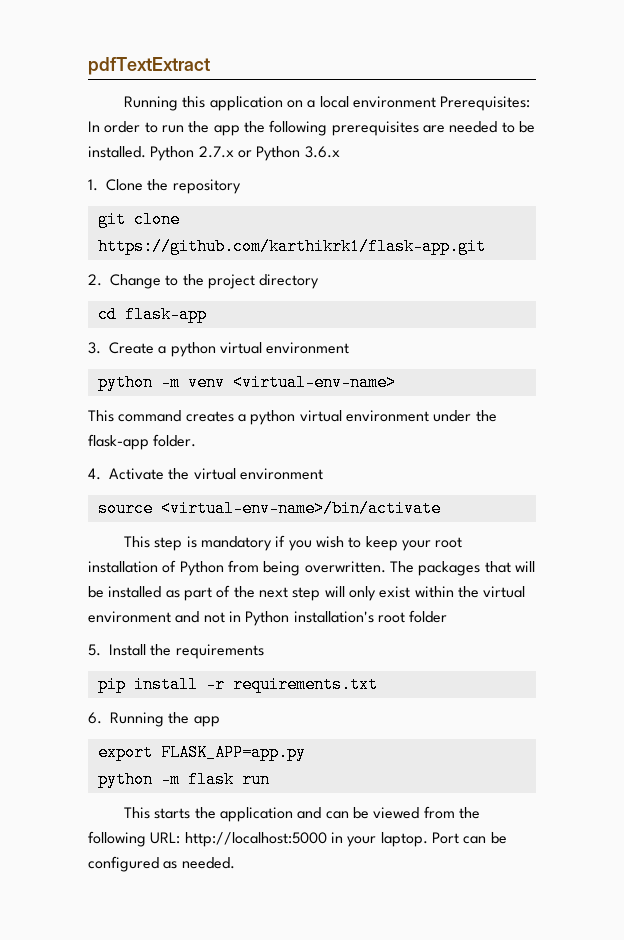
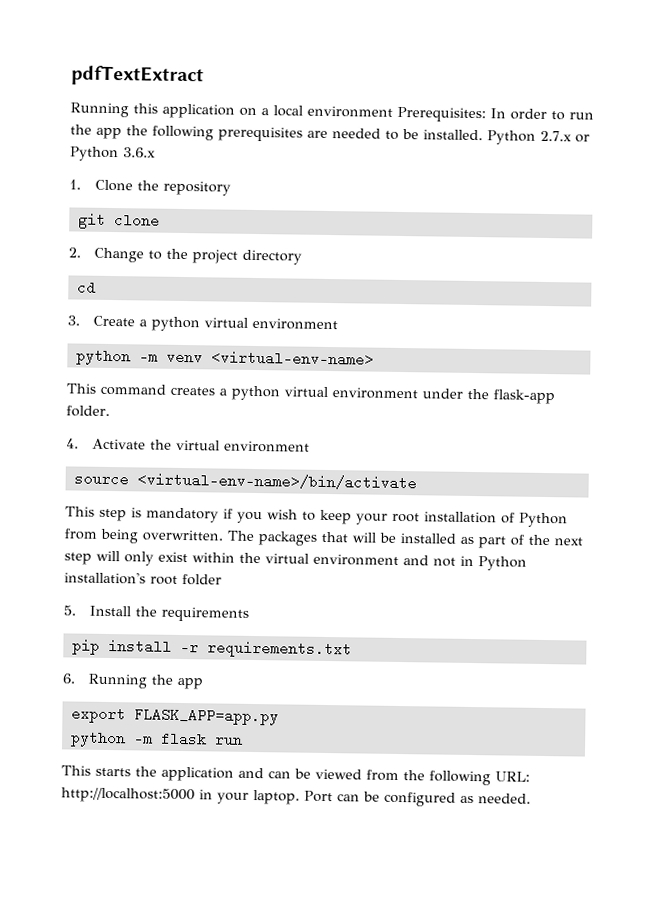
[97,238,486,255] https://github.com/karthikrk1/flask-app.git -> (160, 220) none
[124,306,207,323] flask-app -> (96, 287) none

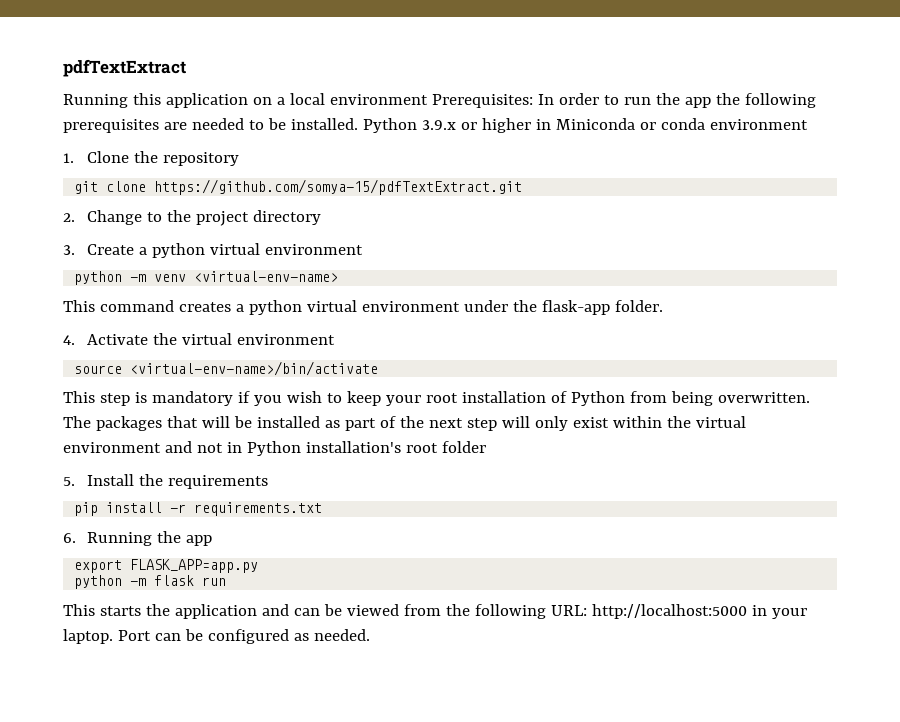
[540,130,590,143] [70,146,156,162] 2.7.x or Python 3.6.x -> [421,118,808,133] 3.9.x or higher in Miniconda or conda environment
(160, 220) none -> [154,179,523,195] https://github.com/somya-15/pdfTextExtract.git
[76,280,96,295] // cd -> (322, 217) none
━━━━━━━━━━━━━━━━━━━━━━━━━━━━━━
Problem to work on: Your answer is to contain exactly the lines from the one holding "(160, 220) none ->" to the end of the entries, with no other line.

Expected answer:
(160, 220) none -> [154,179,523,195] https://github.com/somya-15/pdfTextExtract.git
[76,280,96,295] // cd -> (322, 217) none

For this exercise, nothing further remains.